#### [Records from a dataset]
********************

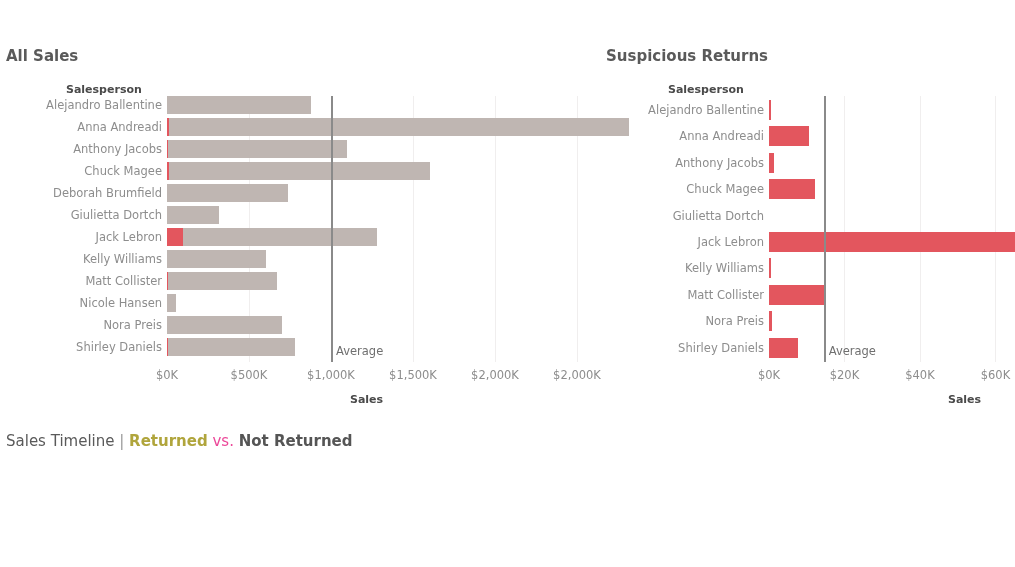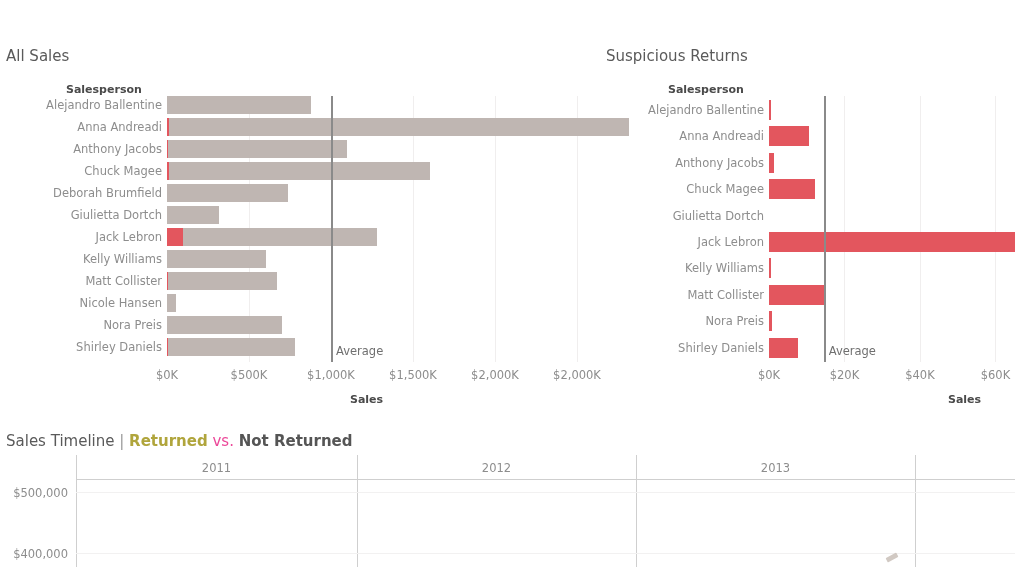--- a/index.html
+++ b/index.html
@@ -19,7 +19,7 @@
 
   
   .panel-title{
-    position:absolute;font-size:15px;font-weight:400;color:#5a5a5a;
+    position:absolute;font-size:15px;font-weight:700;color:#5a5a5a;
     white-space:nowrap;
   }
   #title-all{left:6px;top:47px;}

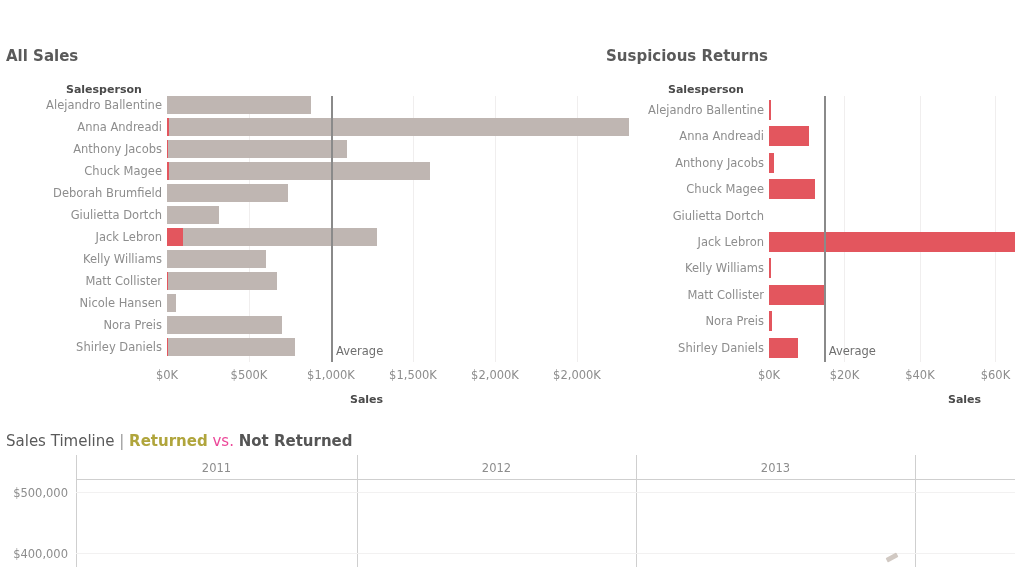--- a/index.html
+++ b/index.html
@@ -190,21 +190,6 @@
     <span class="notreturned">Not Returned</span>
   </div>
 
-  <div class="panel" id="panel-timeline">
-      <div class="tl-vline" style="left: 76px; top: 0px; height: 112px;"></div>
-      <div class="tl-vline" style="left: 357px; top: 0px; height: 112px;"></div>
-      <div class="tl-vline" style="left: 636px; top: 0px; height: 112px;"></div>
-      <div class="tl-vline" style="left: 915px; top: 0px; height: 112px;"></div>
-      <div class="tl-axisline" style="left: 76px; top: 24px; width: 939px; height: 1px;"></div>
-      <div class="tl-yearlabel" style="left: 176.5px; width: 80px; top: 6px;">2011</div>
-      <div class="tl-yearlabel" style="left: 456.5px; width: 80px; top: 6px;">2012</div>
-      <div class="tl-yearlabel" style="left: 735.5px; width: 80px; top: 6px;">2013</div>
-      <div class="tl-hgrid" style="top: 37px;"></div>
-      <div class="tl-ylabel" style="left: 0px; width: 68px; top: 31px;">$500,000</div>
-      <div class="tl-hgrid" style="top: 98px;"></div>
-      <div class="tl-ylabel" style="left: 0px; width: 68px; top: 92px;">$400,000</div>
-      <div class="tl-mark" style="left: 886px; top: 100px;"></div>
-    </div>
 
 </div>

********************

#### [Problem details]
If any image appears in the entries, omit it and return the rest verbatim.

#### [Solution]
--- a/index.html
+++ b/index.html
@@ -19,7 +19,7 @@
 
   
   .panel-title{
-    position:absolute;font-size:15px;font-weight:400;color:#5a5a5a;
+    position:absolute;font-size:15px;font-weight:700;color:#5a5a5a;
     white-space:nowrap;
   }
   #title-all{left:6px;top:47px;}

--- a/index.html
+++ b/index.html
@@ -190,21 +190,6 @@
     <span class="notreturned">Not Returned</span>
   </div>
 
-  <div class="panel" id="panel-timeline">
-      <div class="tl-vline" style="left: 76px; top: 0px; height: 112px;"></div>
-      <div class="tl-vline" style="left: 357px; top: 0px; height: 112px;"></div>
-      <div class="tl-vline" style="left: 636px; top: 0px; height: 112px;"></div>
-      <div class="tl-vline" style="left: 915px; top: 0px; height: 112px;"></div>
-      <div class="tl-axisline" style="left: 76px; top: 24px; width: 939px; height: 1px;"></div>
-      <div class="tl-yearlabel" style="left: 176.5px; width: 80px; top: 6px;">2011</div>
-      <div class="tl-yearlabel" style="left: 456.5px; width: 80px; top: 6px;">2012</div>
-      <div class="tl-yearlabel" style="left: 735.5px; width: 80px; top: 6px;">2013</div>
-      <div class="tl-hgrid" style="top: 37px;"></div>
-      <div class="tl-ylabel" style="left: 0px; width: 68px; top: 31px;">$500,000</div>
-      <div class="tl-hgrid" style="top: 98px;"></div>
-      <div class="tl-ylabel" style="left: 0px; width: 68px; top: 92px;">$400,000</div>
-      <div class="tl-mark" style="left: 886px; top: 100px;"></div>
-    </div>
 
 </div>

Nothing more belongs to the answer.